Unfortunately, pre-NHS, our GP was of a predatory nature. If there was no cash to pay for his services, and often there wasn't, he would take any family valuables, of which there were few, in lieu of payment.

This doctor eventually ended up in prison for resetting stolen goods.

You may have heard this story, but it seems relevant on this diamond jubilee of the NHS.

Luckily for me, I had a childhood of national dried milk, orange juice, malt extract and my mother generally building her sickly wean.

She succeeded to the extent that I became known as Tommy Tucker, as in the nursery rhyme chap who sang for his supper.

I continued to suffer minor ailments but thankfully missed out on scabies and those lurid gentian violet markings.

At about the age of seven, I had a major illness requiring three weeks in hospital.
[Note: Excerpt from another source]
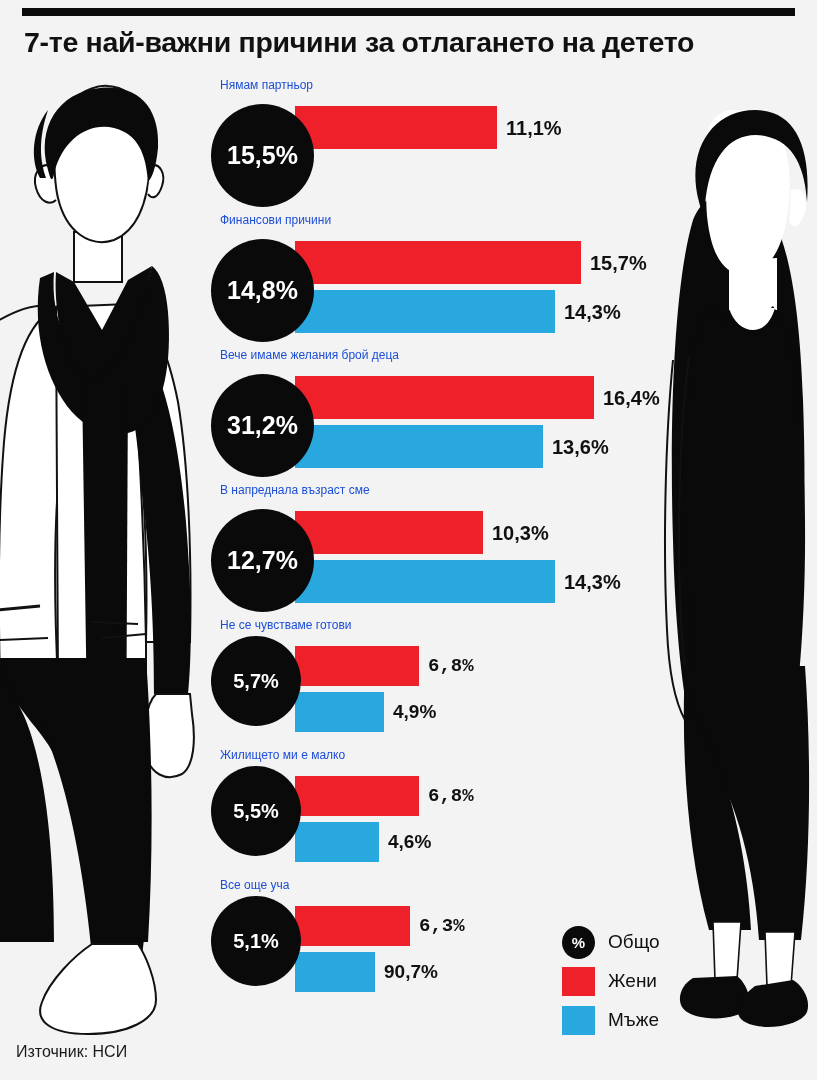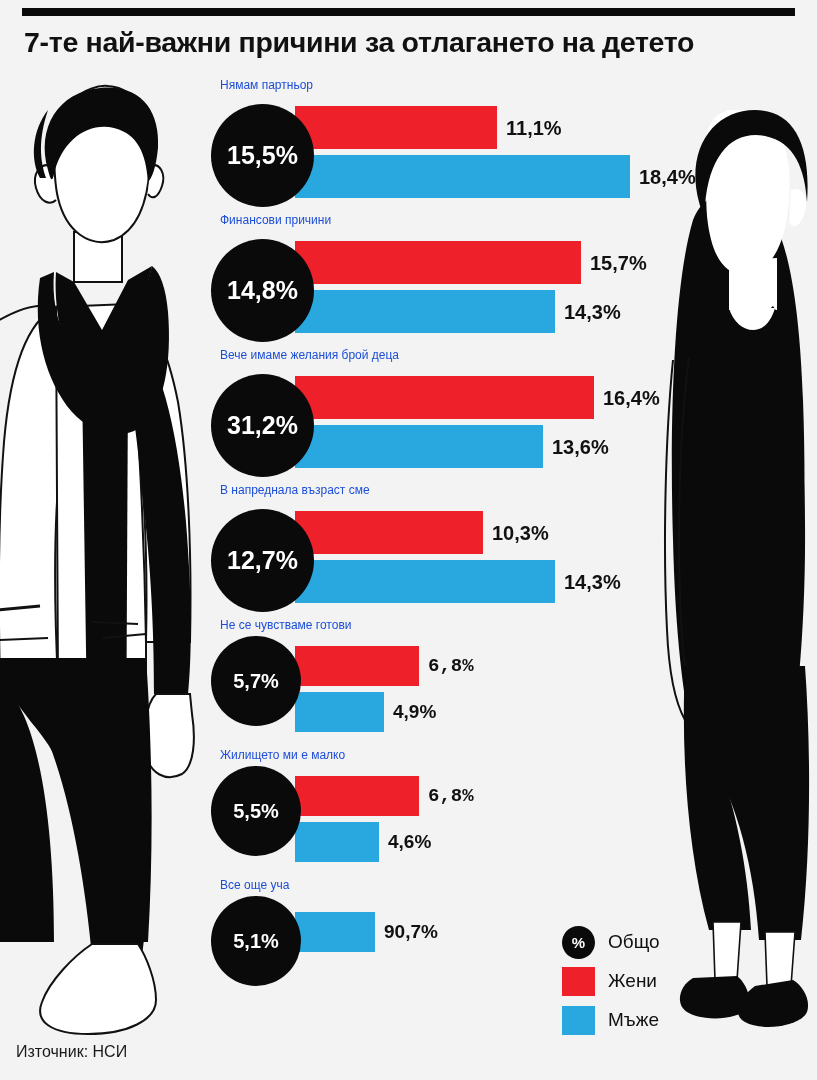"18,4%" div.bar { html: <div> <span>18,4%</span> </div> -> none }
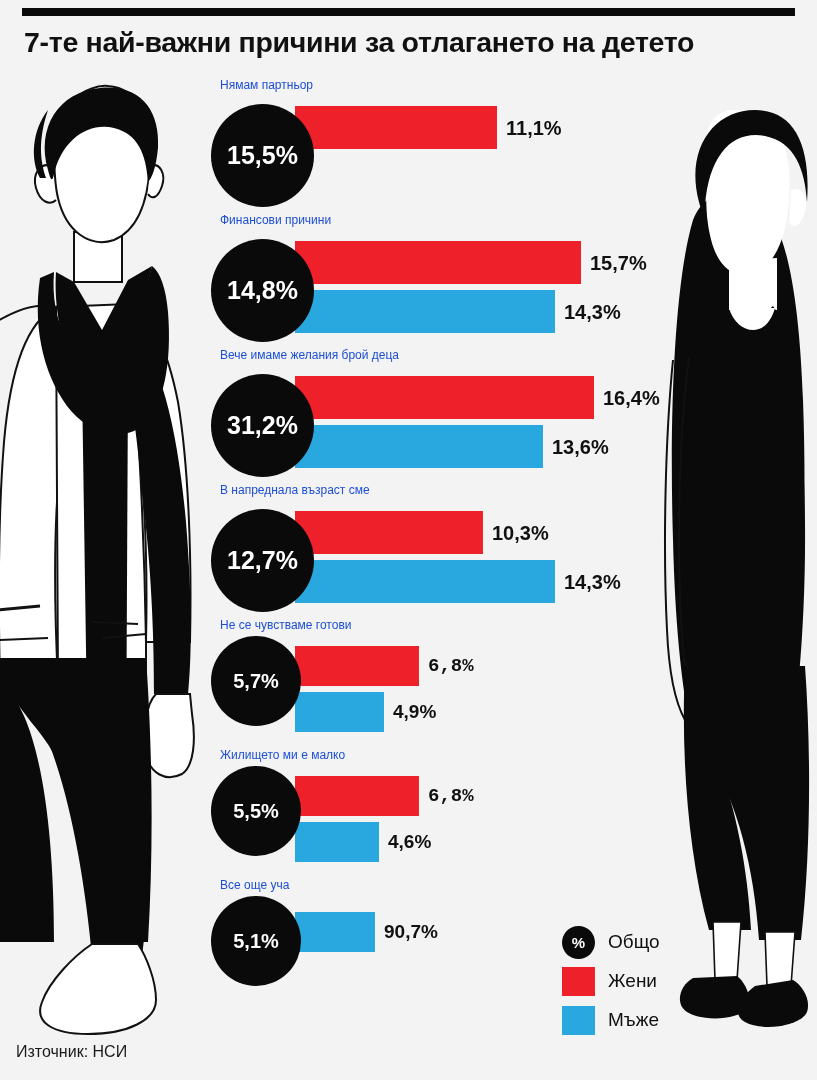"6,3%" div.bar { html: none -> <div> <span>6,3%</span> </div> }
I recall having a raging temperature and hallucinations of monkeys at the end of my bed.

The illness was suspected as meningitis but may have been pneumonia or double pneumonia - I don't know since the information has not been released under that 100-year rule.

Whatever it was, the doctors saw fit to send me to Belvedere hospital, where the seriously or mysteriously infected were isolated.

I remember that once my temperature had gone down and (sadly) there were no more monkeys, I loved my stay in hospital. I had my own bed for the first time ever and my own copy of the Topper comic.

I also had loads of fruit to eat - a treat in a working class house where apples and pears were not for eating but for the display cabinet.

I even received a letter, the first and only, from my mother.

The nurses were angels and I had a soft spot for the strict matron, which left me with a fondness for Hattie Jacques.

I remain a fan and regular customer of the NHS. The nurses are still lovely, even though Hattie Jacques is no longer around.

I raise a glass to the NHS but it has to be of water because the doctors have placed this sexagenarian Tommy Tucker on a strict lifestyle management regime.